I first saw a Boinky long before George W. Bush stole his first presidential election. It was the autumn of 1997, in Hambach, France, when “smartville”, the factory that would produce the smart, as the vehicle is officially known, was opened to great fanfare. And I was there to write about it.

At the time, the new funny-looking 2-seater “city-coupé” came in four primary colors: red, yellow, blue and black. The majority of the hundred or so journalists in attendance (including this SAAB-driving pseudo-intellectual) scoffed at the piece of plastic, some of us already taking notes for the stories we planned to write when the car bombed.

Boinky I –  In early 2001, less than four years later, I was eating my words. One winter morning my beloved 13-year-old SAAB decided to leave this earth for the great junkyard in the sky. Life-sustaining measures would have cost me more than a month’s salary, with no guarantees. Suddenly and traumatically, I was wheel-less. Ok, admittedly, it’s easier to be wheel-less in Europe than in, say, Kansas, but still. A friend dragged me to my local smart dealer to take a look… I guess I was intrigued primarily because the car hadn’t bombed (yet), parking space in Berlin was at a premium and gas prices were going through the roof. The best thing about the little black number I found on the lot: it was cheap and they accepted debit cards. Within minutes, she was all mine and all paid for.

Boinky I.

After my big brother saw my new “car” for the first time, he said it needed a name.

“A name?” I asked.

“Yes, a name,” he said. “I think it looks like a Boinky. Why don’t you call it Boinky?”
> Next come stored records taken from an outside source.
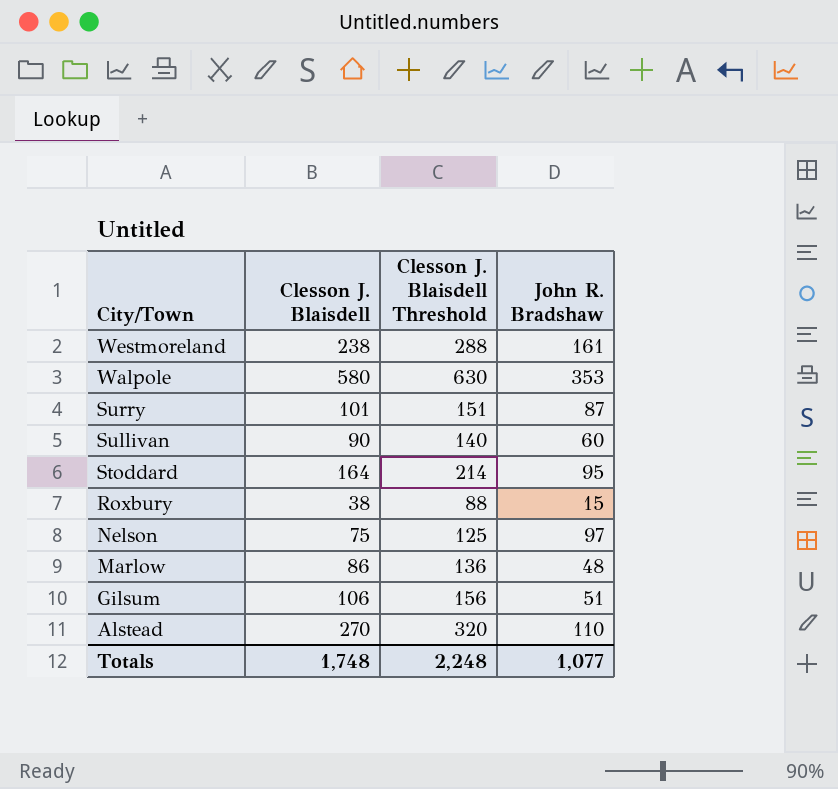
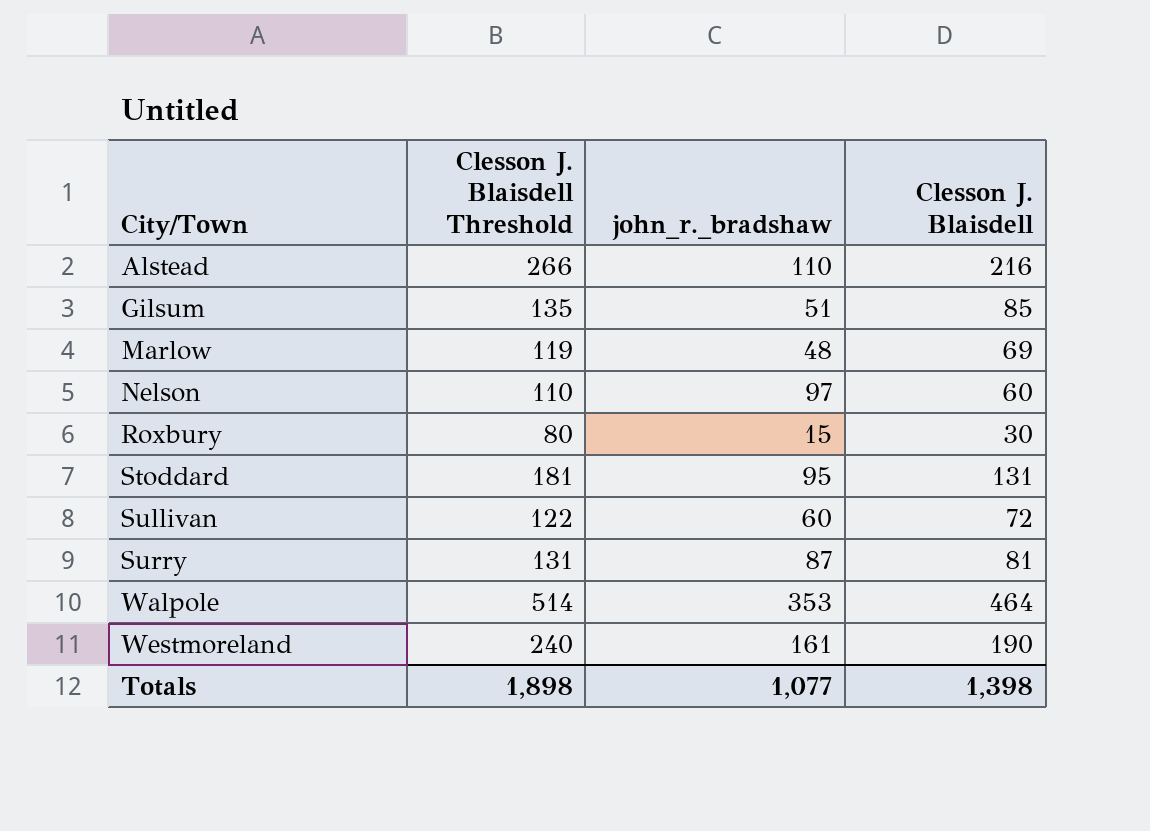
row order: City/Town descending -> City/Town ascending
column name: John R. Bradshaw -> john_r._bradshaw
column Clesson J. Blaisdell | position: 2 -> 4
Alstead | Clesson J. Blaisdell Threshold: 320 -> 266
Alstead | Clesson J. Blaisdell: 270 -> 216
Gilsum | Clesson J. Blaisdell Threshold: 156 -> 135
Gilsum | Clesson J. Blaisdell: 106 -> 85
Marlow | Clesson J. Blaisdell Threshold: 136 -> 119
Marlow | Clesson J. Blaisdell: 86 -> 69
Nelson | Clesson J. Blaisdell Threshold: 125 -> 110
Nelson | Clesson J. Blaisdell: 75 -> 60
Roxbury | Clesson J. Blaisdell Threshold: 88 -> 80
Roxbury | Clesson J. Blaisdell: 38 -> 30
Stoddard | Clesson J. Blaisdell Threshold: 214 -> 181
Stoddard | Clesson J. Blaisdell: 164 -> 131
Sullivan | Clesson J. Blaisdell Threshold: 140 -> 122
Sullivan | Clesson J. Blaisdell: 90 -> 72
Surry | Clesson J. Blaisdell Threshold: 151 -> 131
Surry | Clesson J. Blaisdell: 101 -> 81
Walpole | Clesson J. Blaisdell Threshold: 630 -> 514
Walpole | Clesson J. Blaisdell: 580 -> 464
Westmoreland | Clesson J. Blaisdell Threshold: 288 -> 240
Westmoreland | Clesson J. Blaisdell: 238 -> 190
Totals | Clesson J. Blaisdell Threshold: 2,248 -> 1,898
Totals | Clesson J. Blaisdell: 1,748 -> 1,398

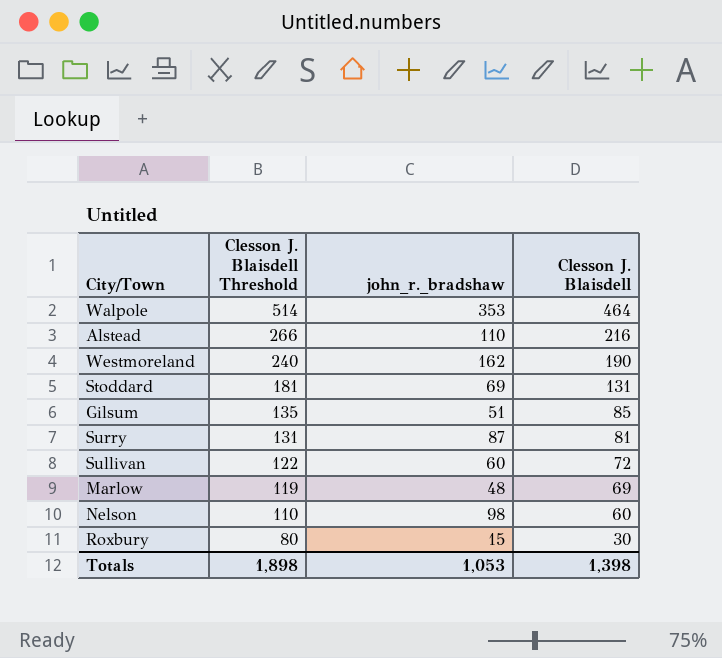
row order: City/Town ascending -> Clesson J. Blaisdell Threshold descending
Westmoreland | john_r._bradshaw: 161 -> 162
Stoddard | john_r._bradshaw: 95 -> 69
Nelson | john_r._bradshaw: 97 -> 98
Totals | john_r._bradshaw: 1,077 -> 1,053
And with a piccolo of cheap Italian sparkling wine, Bonky was christened. (And sent through the car wash shortly thereafter.)
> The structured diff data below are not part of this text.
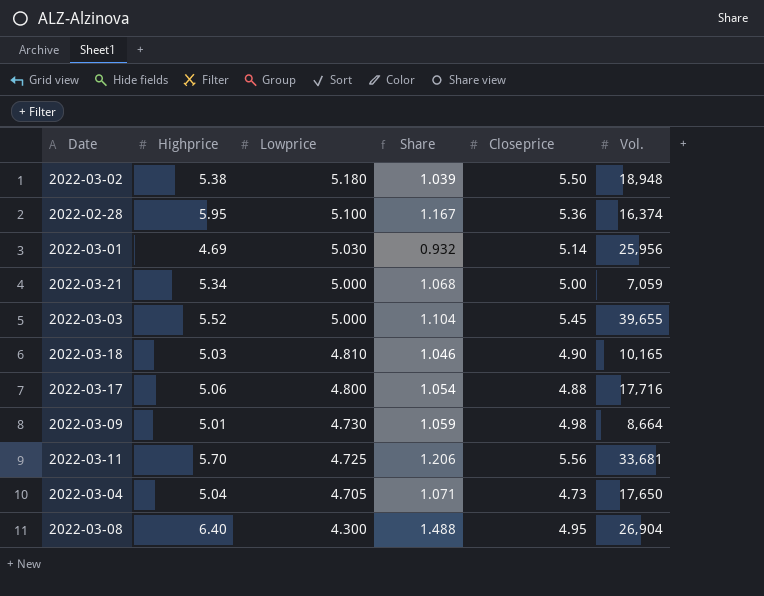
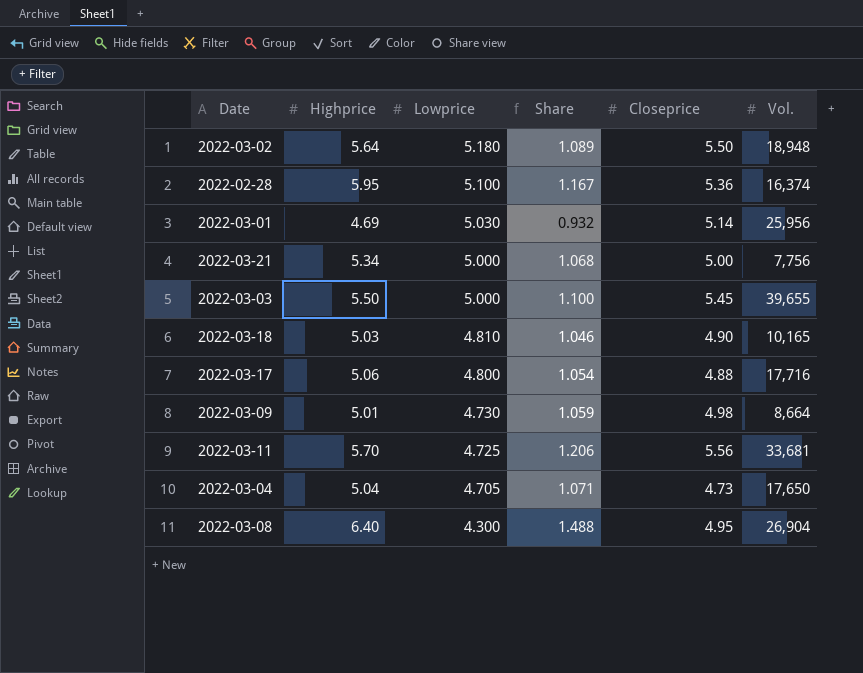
2022-03-02 | Highprice: 5.38 -> 5.64
2022-03-02 | Share: 1.039 -> 1.089
2022-03-21 | Vol.: 7,059 -> 7,756
2022-03-03 | Highprice: 5.52 -> 5.50
2022-03-03 | Share: 1.104 -> 1.100

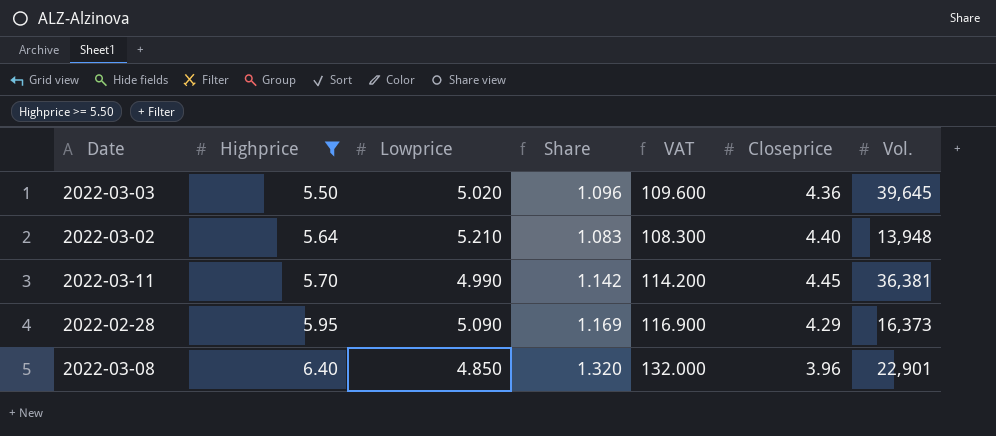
filter: none -> Highprice >= 5.50
row order: Lowprice descending -> Highprice ascending
column VAT | formula: none -> [Share] * 100
2022-03-03 | Lowprice: 5.000 -> 5.020
2022-03-03 | Share: 1.100 -> 1.096
2022-03-03 | Closeprice: 5.45 -> 4.36
2022-03-03 | Vol.: 39,655 -> 39,645
2022-03-02 | Lowprice: 5.180 -> 5.210
2022-03-02 | Share: 1.089 -> 1.083
2022-03-02 | Closeprice: 5.50 -> 4.40
2022-03-02 | Vol.: 18,948 -> 13,948
2022-03-11 | Lowprice: 4.725 -> 4.990
2022-03-11 | Share: 1.206 -> 1.142
2022-03-11 | Closeprice: 5.56 -> 4.45
2022-03-11 | Vol.: 33,681 -> 36,381
2022-02-28 | Lowprice: 5.100 -> 5.090
2022-02-28 | Share: 1.167 -> 1.169
2022-02-28 | Closeprice: 5.36 -> 4.29
2022-02-28 | Vol.: 16,374 -> 16,373
2022-03-08 | Lowprice: 4.300 -> 4.850
2022-03-08 | Share: 1.488 -> 1.320
2022-03-08 | Closeprice: 4.95 -> 3.96
2022-03-08 | Vol.: 26,904 -> 22,901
Boinky, the first, accompanied me through a miserable relationship and a traumatic breakup, and earned its most impressive stripes on an epic journey from Berlin to London and back – about 1,100 kilometers (700 miles) each way.
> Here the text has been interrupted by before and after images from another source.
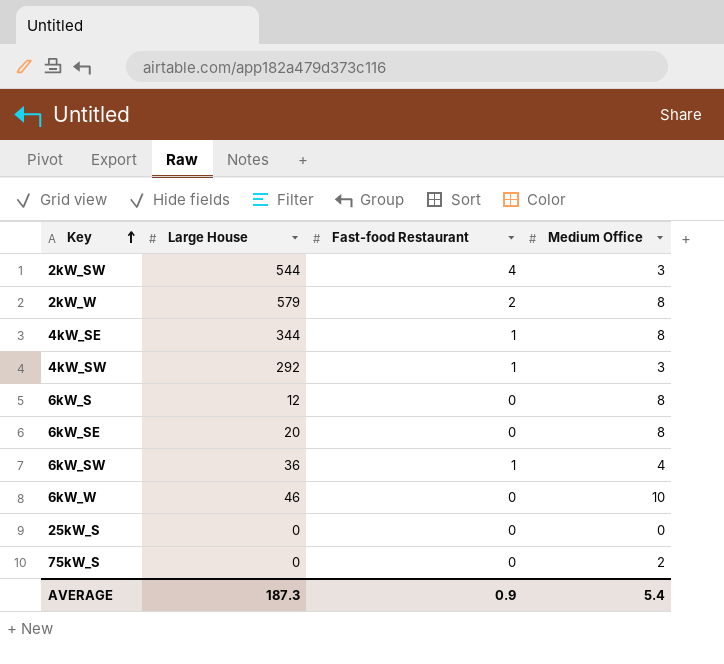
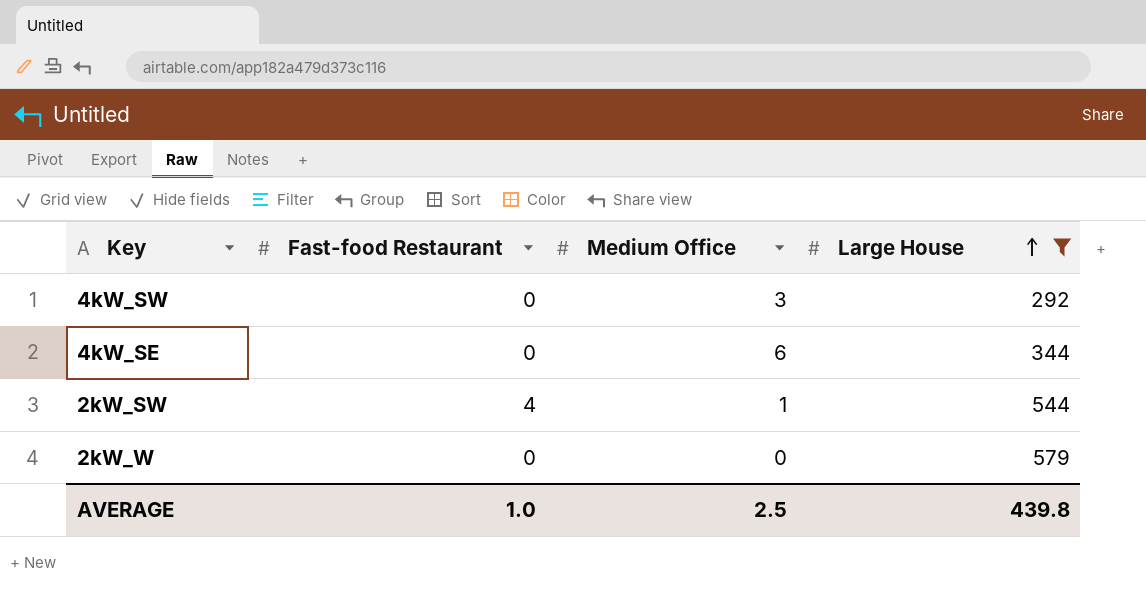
filter: none -> Large House >= 292
row order: Key ascending -> Large House ascending
column Large House | position: 2 -> 4
4kW_SW | Fast-food Restaurant: 1 -> 0
4kW_SE | Fast-food Restaurant: 1 -> 0
4kW_SE | Medium Office: 8 -> 6
2kW_SW | Medium Office: 3 -> 1
2kW_W | Fast-food Restaurant: 2 -> 0
2kW_W | Medium Office: 8 -> 0
AVERAGE | Fast-food Restaurant: 0.9 -> 1.0
AVERAGE | Medium Office: 5.4 -> 2.5
AVERAGE | Large House: 187.3 -> 439.8

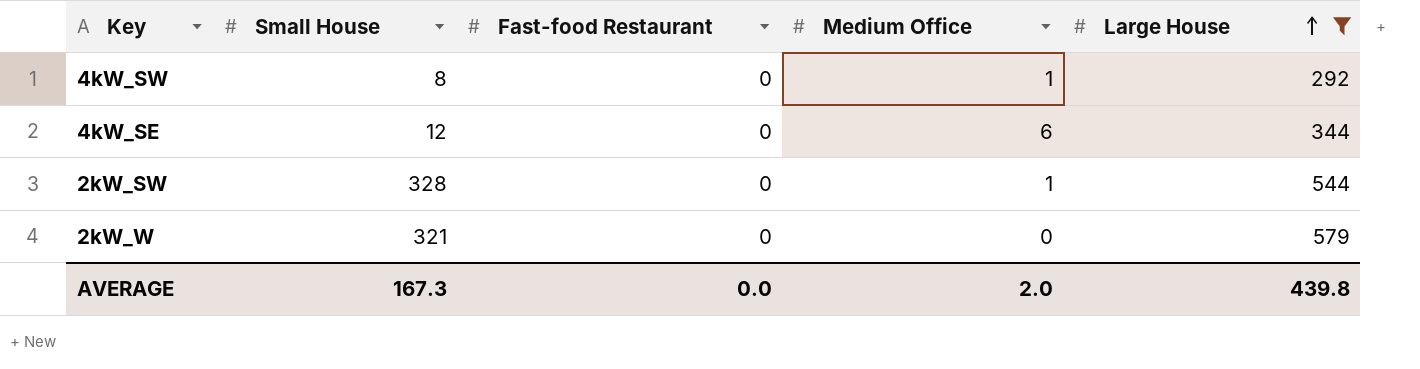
column Small House | position: none -> 2
4kW_SW | Medium Office: 3 -> 1
2kW_SW | Fast-food Restaurant: 4 -> 0
AVERAGE | Fast-food Restaurant: 1.0 -> 0.0
AVERAGE | Medium Office: 2.5 -> 2.0

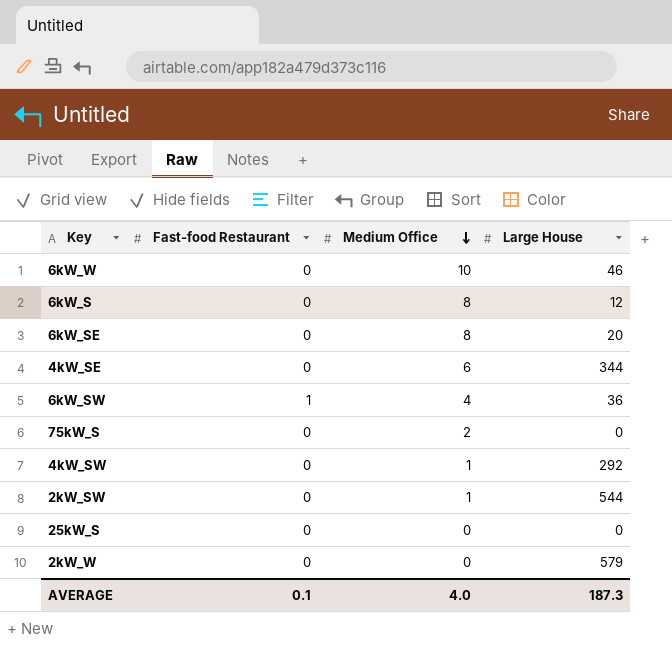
filter: Large House >= 292 -> none
row order: Large House ascending -> Medium Office descending
column Small House | position: 2 -> none
AVERAGE | Fast-food Restaurant: 0.0 -> 0.1
AVERAGE | Medium Office: 2.0 -> 4.0
AVERAGE | Large House: 439.8 -> 187.3

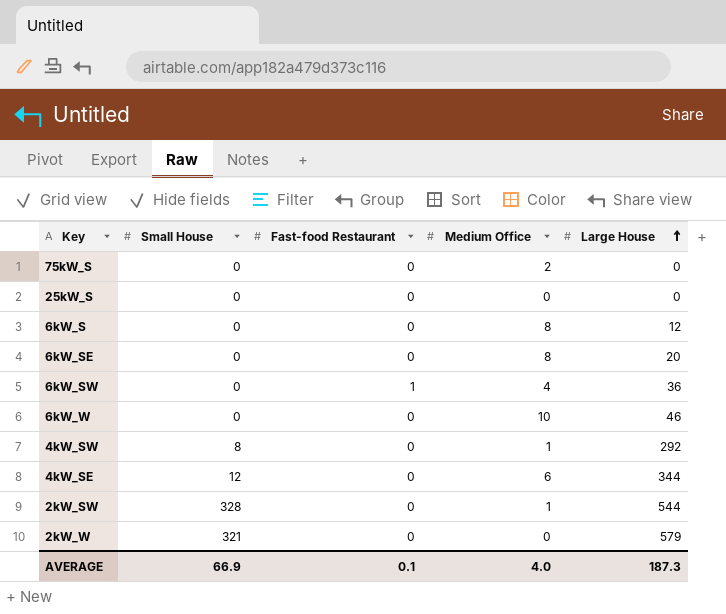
row order: Medium Office descending -> Large House ascending
column Small House | position: none -> 2

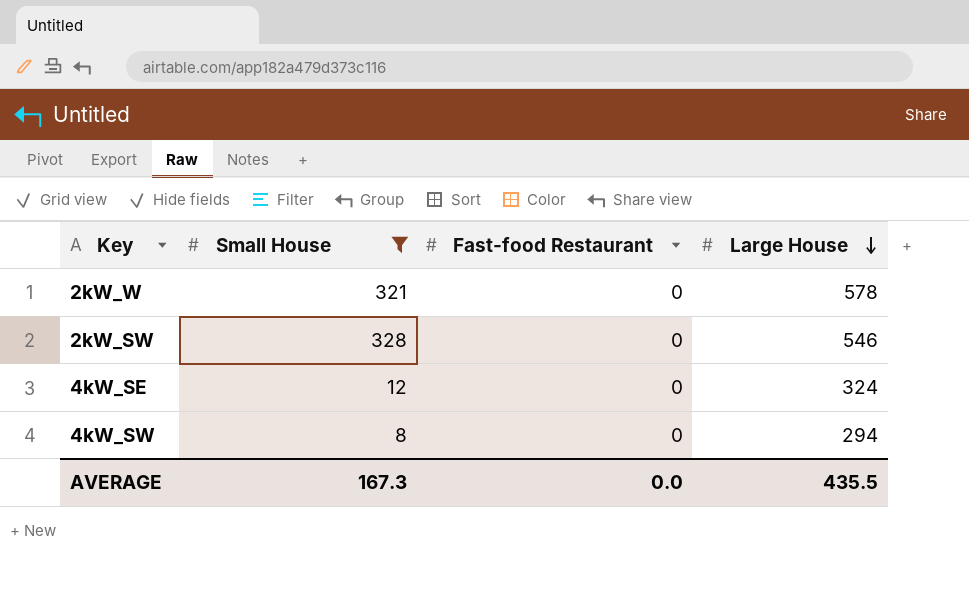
filter: none -> Small House != 0
row order: Large House ascending -> Large House descending
column Medium Office | position: 4 -> none
2kW_W | Large House: 579 -> 578
2kW_SW | Large House: 544 -> 546
4kW_SE | Large House: 344 -> 324
4kW_SW | Large House: 292 -> 294
AVERAGE | Small House: 66.9 -> 167.3
AVERAGE | Fast-food Restaurant: 0.1 -> 0.0
AVERAGE | Large House: 187.3 -> 435.5

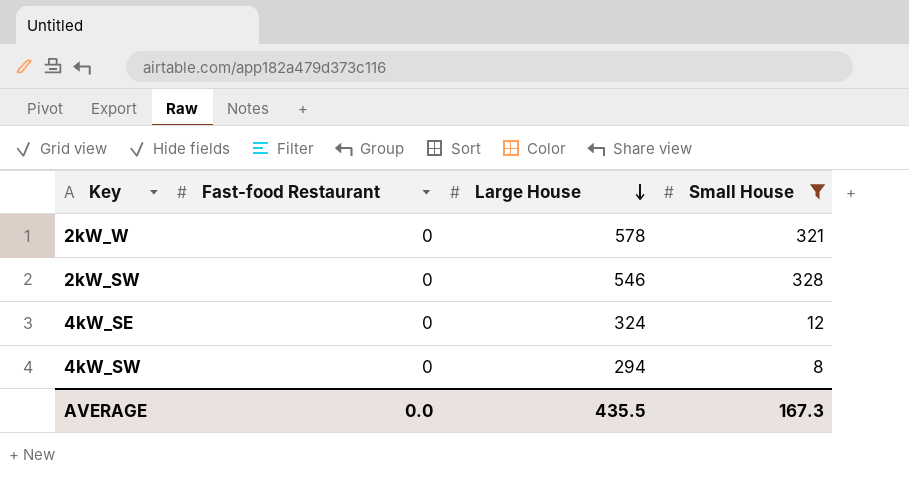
column Small House | position: 2 -> 4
Boinky II – December 2002. Okay, I admit, I wanted some color in my life. So I moved from black to “bay gray metallic”. Traded in number one and paid the difference on number two – again an amount so small that my debit card could handle it. The second generation had a slightly larger gas tank and cooler headlights. Boinky II’s seven-year reign in my life also saw a couple of significant life-changing events: I quit three jobs, moved to Switzerland, escaped a stalker and met the man who would become my husband, not necessarily in that order.

Boinky II.

Boinky III – April 2010. It was simply time. A bit larger, the redesigned car is now more “grown up”. (Just like me, hee hee.) She was 11 months (and 4,260 kilometers) old when I found her, very slightly used, a sleek, silver number, with a glass roof and 84 horses under the hood (or rather the trunk…a smart’s engine is under the trunk). I’ve taken a step up in luxury, finally indulging in an air conditioner. The requisite cupholder is under the dashboard, where it’s always been, and there’s even a jack for my Ipod (for whenever I figure out how to use it).

Boinky III.

So ladies and gentlemen, when you are sitting in traffic on your throne of an SUV, or in that loser-cruiser of a Minivan, don’t you even dare to snicker at that smart car you see below. We own the coolness factor if not the road. And as soon as BP’s oil hits a shore near you, you might think 40 miles per gallon might be a pretty innovative idea after all.